> **Task instructions**:
Out of the entries that follow, copy each line containing "FeatureProbe".

Excerpts from a dataset
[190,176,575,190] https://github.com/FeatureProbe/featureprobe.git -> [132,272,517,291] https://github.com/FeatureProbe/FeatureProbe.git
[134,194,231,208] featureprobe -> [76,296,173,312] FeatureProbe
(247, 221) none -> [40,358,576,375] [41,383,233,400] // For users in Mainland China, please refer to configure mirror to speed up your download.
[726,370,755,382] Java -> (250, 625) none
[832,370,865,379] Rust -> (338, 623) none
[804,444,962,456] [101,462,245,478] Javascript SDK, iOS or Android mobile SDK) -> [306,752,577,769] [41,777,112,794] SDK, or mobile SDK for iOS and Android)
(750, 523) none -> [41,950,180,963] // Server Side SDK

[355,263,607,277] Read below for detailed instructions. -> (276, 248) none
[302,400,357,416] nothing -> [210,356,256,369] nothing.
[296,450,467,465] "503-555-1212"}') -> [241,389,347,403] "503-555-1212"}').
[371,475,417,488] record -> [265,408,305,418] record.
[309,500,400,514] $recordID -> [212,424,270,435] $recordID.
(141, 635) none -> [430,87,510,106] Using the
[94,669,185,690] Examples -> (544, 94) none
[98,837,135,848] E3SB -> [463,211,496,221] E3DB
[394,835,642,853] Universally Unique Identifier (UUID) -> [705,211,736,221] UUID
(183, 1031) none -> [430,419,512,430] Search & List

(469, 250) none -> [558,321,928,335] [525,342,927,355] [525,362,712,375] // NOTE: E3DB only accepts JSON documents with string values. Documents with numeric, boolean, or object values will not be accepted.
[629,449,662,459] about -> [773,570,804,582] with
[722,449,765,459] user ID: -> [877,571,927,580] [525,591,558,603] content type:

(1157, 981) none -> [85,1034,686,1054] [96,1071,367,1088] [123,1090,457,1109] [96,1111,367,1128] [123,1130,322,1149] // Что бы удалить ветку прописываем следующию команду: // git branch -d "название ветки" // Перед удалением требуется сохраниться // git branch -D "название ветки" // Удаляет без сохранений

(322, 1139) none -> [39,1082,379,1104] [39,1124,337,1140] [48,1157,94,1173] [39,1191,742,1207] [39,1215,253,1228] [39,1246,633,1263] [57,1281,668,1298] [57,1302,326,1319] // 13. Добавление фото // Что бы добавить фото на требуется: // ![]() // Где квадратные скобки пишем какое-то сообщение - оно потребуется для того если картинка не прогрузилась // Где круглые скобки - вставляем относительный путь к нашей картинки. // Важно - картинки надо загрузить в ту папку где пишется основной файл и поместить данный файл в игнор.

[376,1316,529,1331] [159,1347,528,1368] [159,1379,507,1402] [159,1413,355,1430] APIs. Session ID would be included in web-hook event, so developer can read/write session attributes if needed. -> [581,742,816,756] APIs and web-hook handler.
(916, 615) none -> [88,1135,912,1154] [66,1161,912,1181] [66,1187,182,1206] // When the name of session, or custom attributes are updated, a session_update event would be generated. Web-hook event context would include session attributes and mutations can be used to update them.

> **Task answer**:
[190,176,575,190] https://github.com/FeatureProbe/featureprobe.git -> [132,272,517,291] https://github.com/FeatureProbe/FeatureProbe.git
[134,194,231,208] featureprobe -> [76,296,173,312] FeatureProbe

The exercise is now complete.